▸ Instructions for the task:
Each line from the line that includes "subtotal: 5003.20 -> 4977.20" through the end of the material below must be transcribed exactly, with no other lines.

▸ Entries provided:

▬▬▬

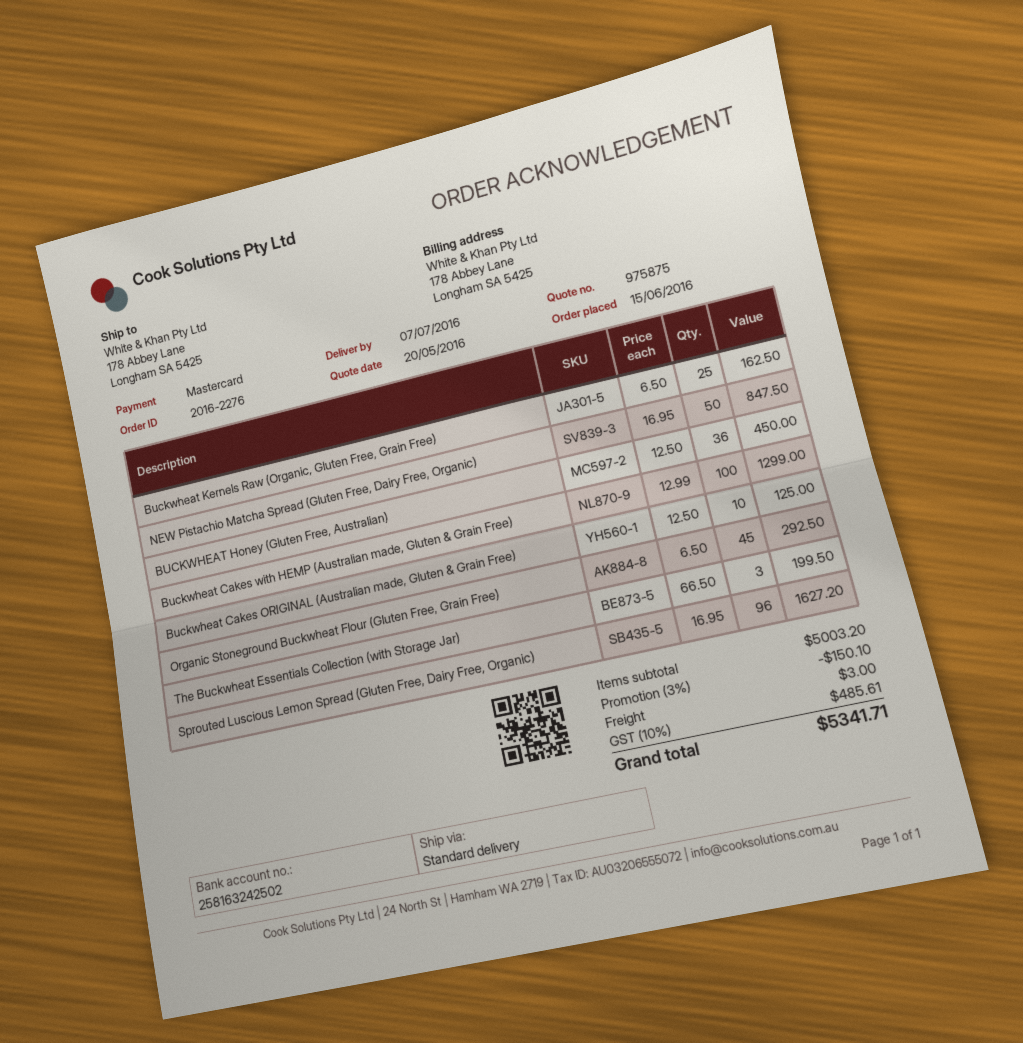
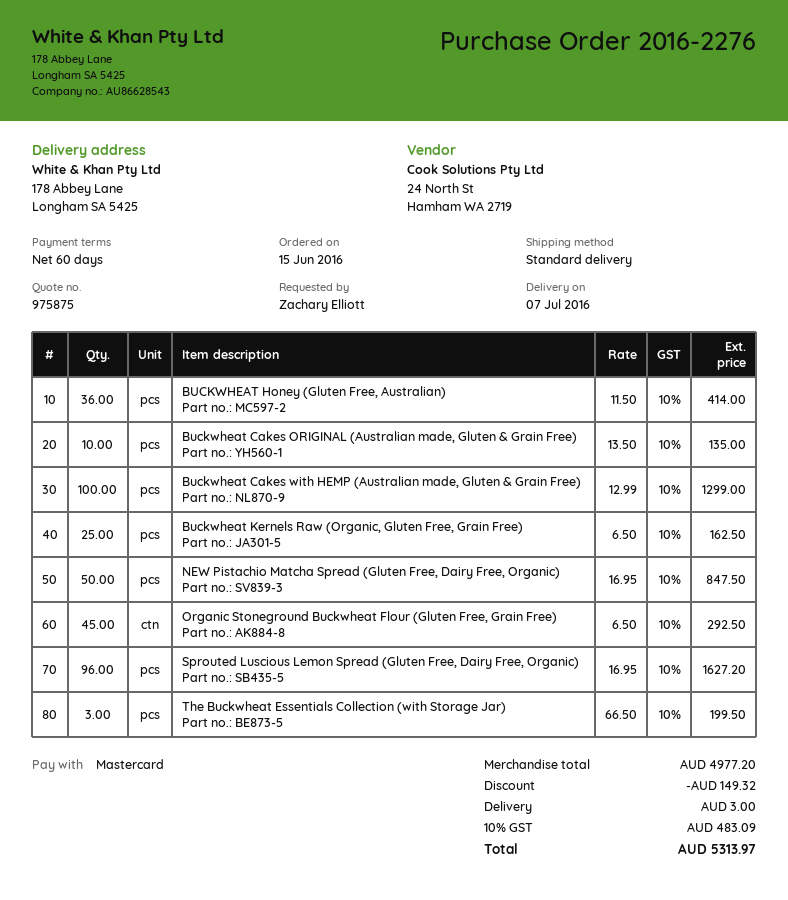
BUCKWHEAT Honey (Gluten Free, Australian): 36 x 12.50 = 450.00 -> 36 x 11.50 = 414.00
Buckwheat Cakes ORIGINAL (Australian made, Gluten & Grain Free): 10 x 12.50 = 125.00 -> 10 x 13.50 = 135.00
subtotal: 5003.20 -> 4977.20
discount: 150.10 -> 149.32
tax: 10% = 485.61 -> 10% = 483.09
total: 5341.71 -> 5313.97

▬▬▬

▸ Written solution:
subtotal: 5003.20 -> 4977.20
discount: 150.10 -> 149.32
tax: 10% = 485.61 -> 10% = 483.09
total: 5341.71 -> 5313.97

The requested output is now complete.